--- Input material Enclosed Below ---
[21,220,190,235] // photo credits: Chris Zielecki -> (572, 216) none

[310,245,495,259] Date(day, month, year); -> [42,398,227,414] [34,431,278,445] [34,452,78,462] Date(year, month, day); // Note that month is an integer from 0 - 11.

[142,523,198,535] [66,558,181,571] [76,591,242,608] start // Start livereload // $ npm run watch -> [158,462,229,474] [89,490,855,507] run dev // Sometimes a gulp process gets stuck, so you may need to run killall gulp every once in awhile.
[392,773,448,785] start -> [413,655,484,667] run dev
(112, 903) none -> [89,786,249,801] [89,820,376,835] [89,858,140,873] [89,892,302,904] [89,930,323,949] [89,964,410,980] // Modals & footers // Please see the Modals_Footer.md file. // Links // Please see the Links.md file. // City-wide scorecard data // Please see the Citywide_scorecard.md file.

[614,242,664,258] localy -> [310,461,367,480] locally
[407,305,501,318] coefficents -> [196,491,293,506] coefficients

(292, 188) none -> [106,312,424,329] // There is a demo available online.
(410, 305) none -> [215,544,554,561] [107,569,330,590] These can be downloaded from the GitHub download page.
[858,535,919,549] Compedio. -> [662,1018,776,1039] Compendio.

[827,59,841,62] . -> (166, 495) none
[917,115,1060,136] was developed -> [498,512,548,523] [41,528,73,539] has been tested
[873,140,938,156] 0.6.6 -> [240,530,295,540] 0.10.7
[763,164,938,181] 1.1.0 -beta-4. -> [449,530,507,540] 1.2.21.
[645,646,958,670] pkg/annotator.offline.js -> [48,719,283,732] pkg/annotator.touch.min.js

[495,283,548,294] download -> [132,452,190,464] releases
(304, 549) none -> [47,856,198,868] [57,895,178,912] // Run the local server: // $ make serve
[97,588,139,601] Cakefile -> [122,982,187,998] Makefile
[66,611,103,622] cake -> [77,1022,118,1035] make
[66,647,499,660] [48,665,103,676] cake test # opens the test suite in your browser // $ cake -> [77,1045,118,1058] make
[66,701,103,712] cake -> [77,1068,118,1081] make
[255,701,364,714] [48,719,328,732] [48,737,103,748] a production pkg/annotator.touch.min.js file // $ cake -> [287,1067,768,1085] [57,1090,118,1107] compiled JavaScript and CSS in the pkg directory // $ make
--- End of Enclosed Input material ---
## Activity:
From the records above, tally every line that contains the string "touch"; the reply consists of that number alone.

## Answer box:
2